Patch acceptance is not automatic; all patches are subject to review and commit approval by the Sakai committer team with responsibility for the long-term maintenance and development of the code to which the patch applies. In addition, patch contributors must sign the Sakai Contributor License Agreement (CLA) before their patch can be applied. When developing your patch we highly recommend that you do so in consultation with one or more of the Sakai committers with responsibility for reviewing your submission. When you are ready for your patch to be reviewed attach a copy of it to your SAK entry and assign the issue to a relevant Sakai Committer. Consider setting a watch on the issue to track changes to the entry.
Committers assigned to review a patch are responsible for reviewing the submission in a timely fashion. If the patch is accepted it should be committed as quickly as possible; if rejected committers should work with the patch contributor to eliminate deficiencies or discuss alternatives. The patch review process should be conducted in an open manner and in a spirit of mutual respect that acknowledges a contributor's effort to address outstanding issues and a committer's long-term oversight and maintenance responsibilities.

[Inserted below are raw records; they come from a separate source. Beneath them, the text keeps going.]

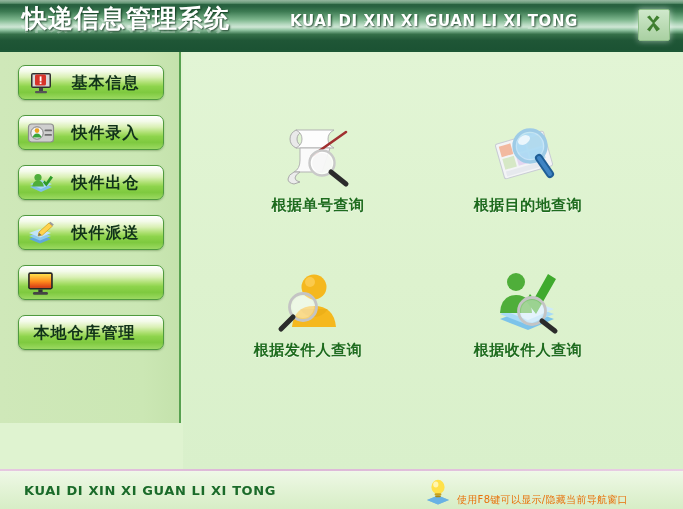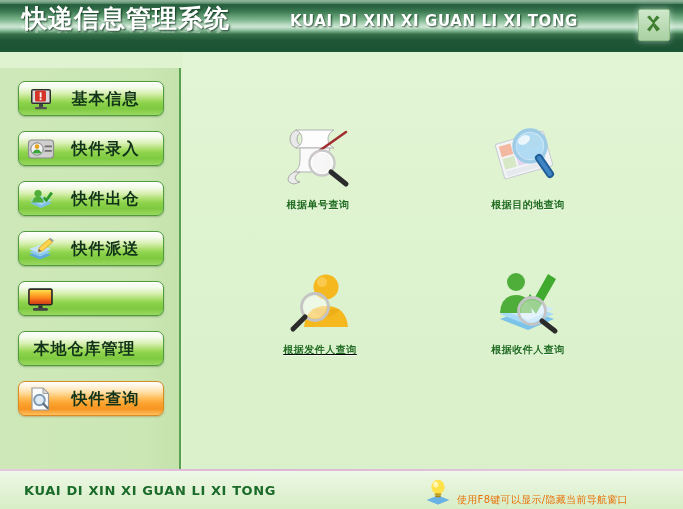"基本信息" .sidebar { height: 417px -> 371px; top: 68px -> 52px }
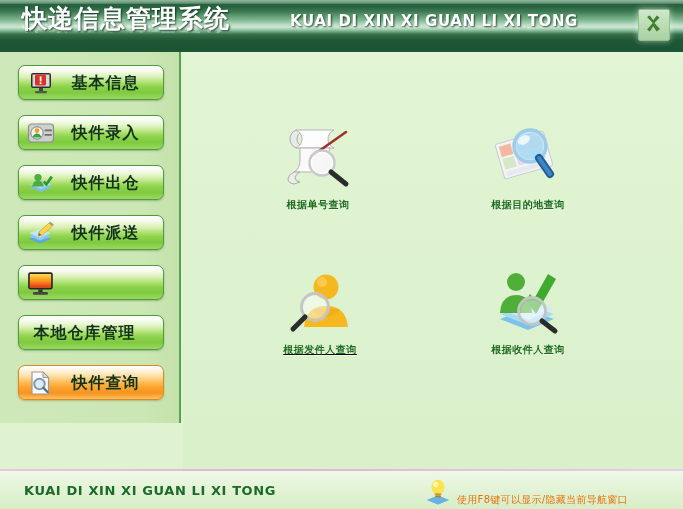"根据单号查询" .tile .tile-label { font-size: 10px -> 15px }
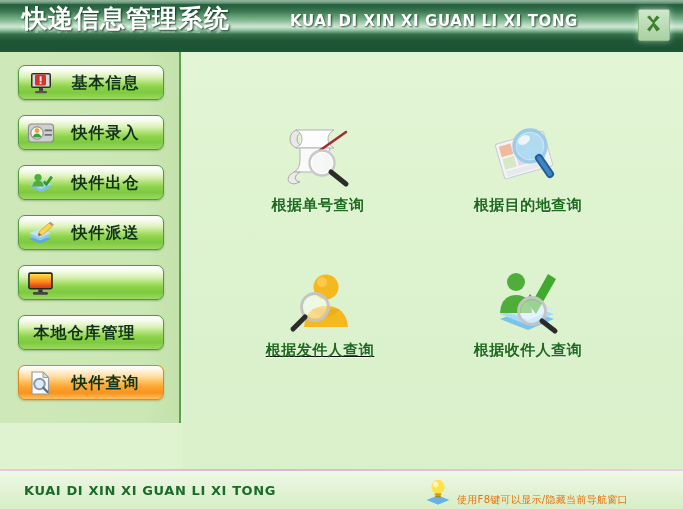"根据发件人查询" div.tile { left: 52px -> 40px; text-decoration: underline -> none }
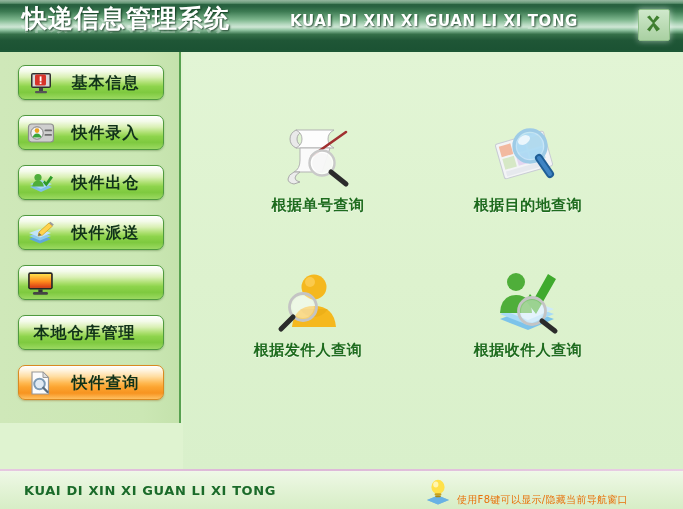"快件查询" div.nav-btn { html: <div> <span> <svg> <path></path> <path></path> <circle></circle> <circle></circle> <line></line> </svg> </span> <span>快件查询</span> </div> -> none }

The voting procedures employed to resolve technical issues are inspired by the Apache voting model. Our approach underscores the value we place on heeding the opinions of those in the community directly responsible for the long-term maintenance and evolution of Sakai software. While all in the Community are free to express their opinions relative to proposed modifications to the Sakai code base, only those committers with responsibility for the future maintenance of the code affected by specific commits are accorded a binding vote.
As noted above, everyone who is a member of the Sakai-Dev Discussion Group is free to express their opinion on technical questions. In most instances, decision-making is arrived at by consensus and there is no need for formal voting mechanisms to gauge opinions. However, on those occasions when objections are raised during the open comment period that cannot be resolved within two business days by discussion and consensus-building; formal voting procedures will be inititated to resolve the impasse. In these situations, committers with responsibility for maintaining the impacted code will be polled and a decision rendered by majority vote.
The polling period will not exceed two business days after which eligible votes will be tallied by Sakai Foundation staff and the results published on the Sakai-Dev list and http://www.sakaiproject.org. Votes take the form of a simple numeric value and represent the following assertions:
- Affirm: 1
- Abstain: 0
- Deny: -1
Approval is by majority vote; however a minimum of three (3) affirmative (+1) votes is required to secure approval. All negative votes must be accompanied by an explanation outlining the reasons for denial. Ties will trigger a second comment period and a second round of voting of the same duration as the first. If second round voting fails to break the tie or muster the minimum affirmative votes, the proposed action shall be considered denied.